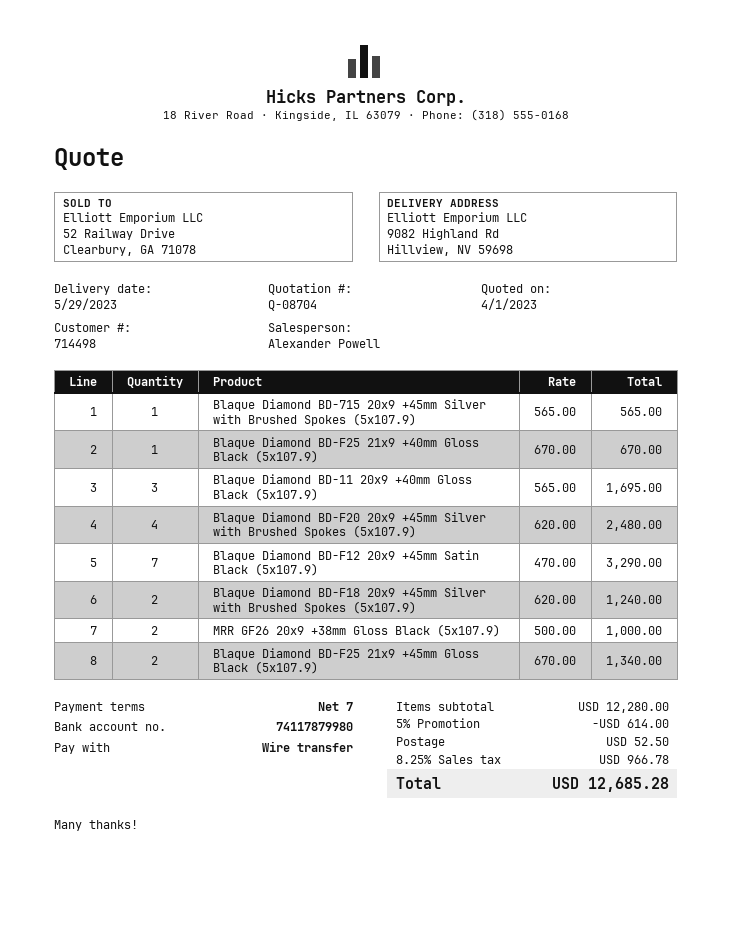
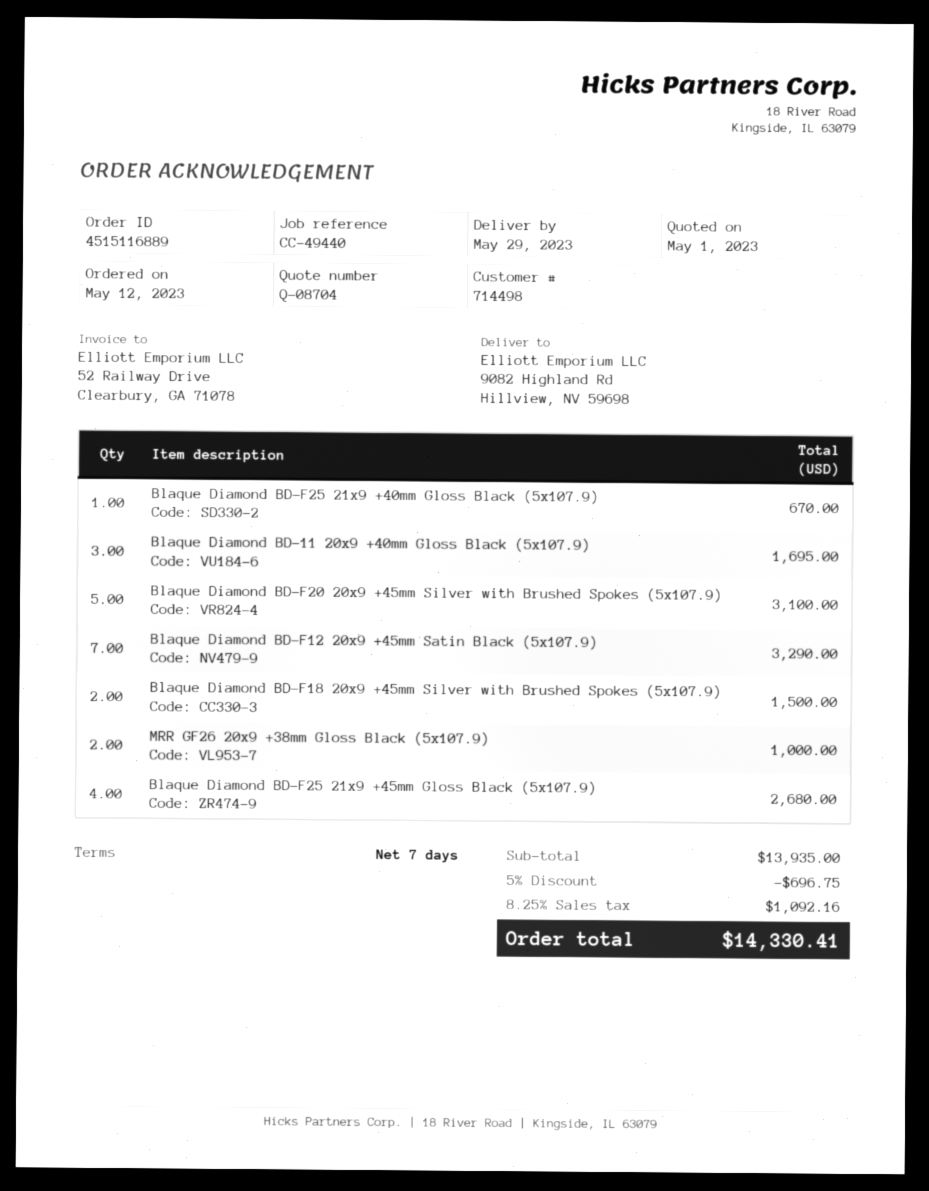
quote date: 2023-04-01 -> 2023-05-01
Blaque Diamond BD-715 20x9 +45mm Silver with Brushed Spokes (5x107.9): 1 for 565.00 -> none
Blaque Diamond BD-F20 20x9 +45mm Silver with Brushed Spokes (5x107.9): 4 for 2480.00 -> 5 for 3100.00
Blaque Diamond BD-F18 20x9 +45mm Silver with Brushed Spokes (5x107.9): 2 for 1240.00 -> 2 for 1500.00
Blaque Diamond BD-F25 21x9 +45mm Gloss Black (5x107.9): 2 for 1340.00 -> 4 for 2680.00
subtotal: 12280.00 -> 13935.00
discount: 5% = 614.00 -> 5% = 696.75
shipping: 52.50 -> none
tax: 8.25% = 966.78 -> 8.25% = 1092.16
total: 12685.28 -> 14330.41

What you will do:
Could you print, word for word, the line containing "subtotal: 12280.00 -> 13935.00" and every line after it through the end of the records, and nothing else?

Your response:
subtotal: 12280.00 -> 13935.00
discount: 5% = 614.00 -> 5% = 696.75
shipping: 52.50 -> none
tax: 8.25% = 966.78 -> 8.25% = 1092.16
total: 12685.28 -> 14330.41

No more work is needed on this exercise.